Speaking of dissapointment, the feature I was most excited for in this game turned out to be pretty bland: the irrigation systems. It's something you unlock in the late game and it pretty much eliminates the need to water anything by hand. The implementation itself isn't really what I have issues with though. The limitations are fair, it the water channel only goes so far on its own and you need to craft more items to extend the path which cost a few precious ores. No, it's the... "what now" that's lacking. What now indeed? You're freed from one of the most time consuming chores you have. You're now free to focus on... one of the other chores you already had more than enough time to take care of before. Technology that is supposed to make your life easier and free you to relax and have fun is actively making your game more boring. It might give you enough time to complete the main storyline if you haven't already, I guess.

That's my main problem with this game. It borrows these themes of technology, increasing prosperity and labor and doesn't do anything interesting with them. The most interesting thing in this game is the fact that you're not only farming but actively domesticating plants to be more edible (have you seen those before and after pictures of corn? It's that). With more nutritious food and a less time-consuming way to produce it, you're pretty much setting future generations up. But that theme is not explored at all, no one acknowledges the monumental steps in agriculture you're taking.

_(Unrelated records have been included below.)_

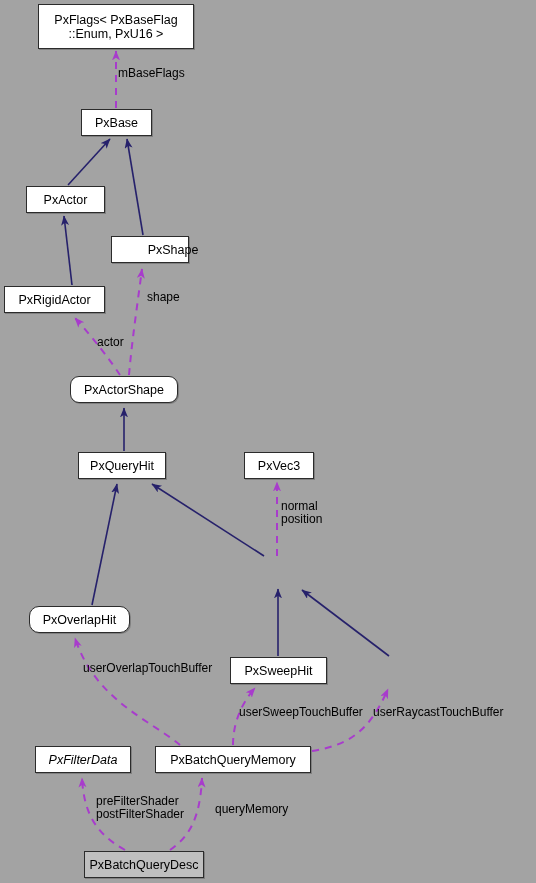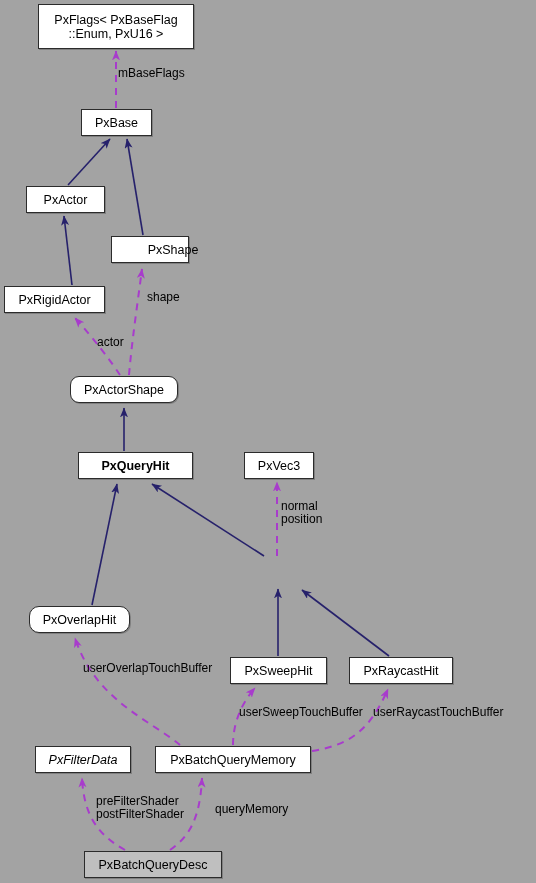--- a/index.html
+++ b/index.html
@@ -106,28 +106,27 @@
     <path d="M170,850 C190,836 200,818 202,778" stroke="#a83ccc" stroke-width="2" stroke-dasharray="7,6" fill="none" marker-end="url(#arrow-usage)"></path>
   </svg>
 
   <div class="node" style="left:38px;  top:4px;   width:156px; height:45px;">PxFlags&lt; PxBaseFlag
 ::Enum, PxU16 &gt;</div>
   <div class="node" style="left:81px;  top:109px; width:71px;  height:27px;">PxBase</div>
   <div class="node" style="left:26px;  top:186px; width:79px;  height:27px;">PxActor</div>
   <div class="node" style="left:111px; top:236px; width:78px;  height:27px;padding-left:46px;">PxShape</div>
   <div class="node" style="left:4px;   top:286px; width:101px; height:27px;">PxRigidActor</div>
   <div class="node" style="left:70px;  top:376px; width:108px; height:27px;border-radius:9px;">PxActorShape</div>
-  <div class="node" style="left:78px;  top:452px; width:115px;  height:27px;font-weight:bold;">PxQueryHit</div>
+  <div class="node" style="left:78px;  top:452px; width:88px;  height:27px;">PxQueryHit</div>
   <div class="node" style="left:244px; top:452px; width:70px;  height:27px;">PxVec3</div>
   <div class="node" style="left:29px;  top:606px; width:101px; height:27px;border-radius:10px;">PxOverlapHit</div>
   <div class="node" style="left:230px; top:657px; width:97px;  height:27px;">PxSweepHit</div>
-  <div class="node" style="left:349px; top:657px; width:104px; height:27px;">PxRaycastHit</div>
   <div class="node" style="left:35px;  top:746px; width:96px;  height:27px;font-style:italic;">PxFilterData</div>
   <div class="node" style="left:155px; top:746px; width:156px; height:27px;">PxBatchQueryMemory</div>
-  <div class="node highlight" style="left:84px; top:851px; width:138px; height:27px;">PxBatchQueryDesc</div>
+  <div class="node highlight" style="left:84px; top:851px; width:120px; height:27px;">PxBatchQueryDesc</div>
 
   <div class="edge-label" style="left:118px; top:67px;">mBaseFlags</div>
   <div class="edge-label" style="left:147px; top:291px;">shape</div>
   <div class="edge-label" style="left:97px;  top:336px;">actor</div>
   <div class="edge-label" style="left:281px; top:500px;">normal
 position</div>
   <div class="edge-label" style="left:83px;  top:662px;">userOverlapTouchBuffer</div>
   <div class="edge-label" style="left:239px; top:706px;">userSweepTouchBuffer</div>
   <div class="edge-label" style="left:373px; top:706px;">userRaycastTouchBuffer</div>
   <div class="edge-label" style="left:96px;  top:795px;">preFilterShader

It's thematically relevant that pickles, preserves and brews are worth more Bungus Tokens, but was that on purpose? No, of course not. They did that because those same items are worth more money in other farming games.

Maybe it was intentional. Maybe I'm being too cynical. Maybe there's a dev interview buried somewhere that confirms this was all intentional and they had a good reason not to put any of this into the game explicitly and instead go with a barebones xenophobia narrative. I don't care. I'm literally straining my brain to remember anything about this game that I haven't written down before. It just feels like it doesn't care about its own themes. I used to care a lot, and I still do, but I'm not going to invest any more energy into it if the devs themselves don't care. I'm sick of cozy games. Wholesome games. Loathsome games direct. Top ten cozy games of 2023. Top 10 farming games to relax. Top 10 Stardew Valley inspired games. Leave me alone.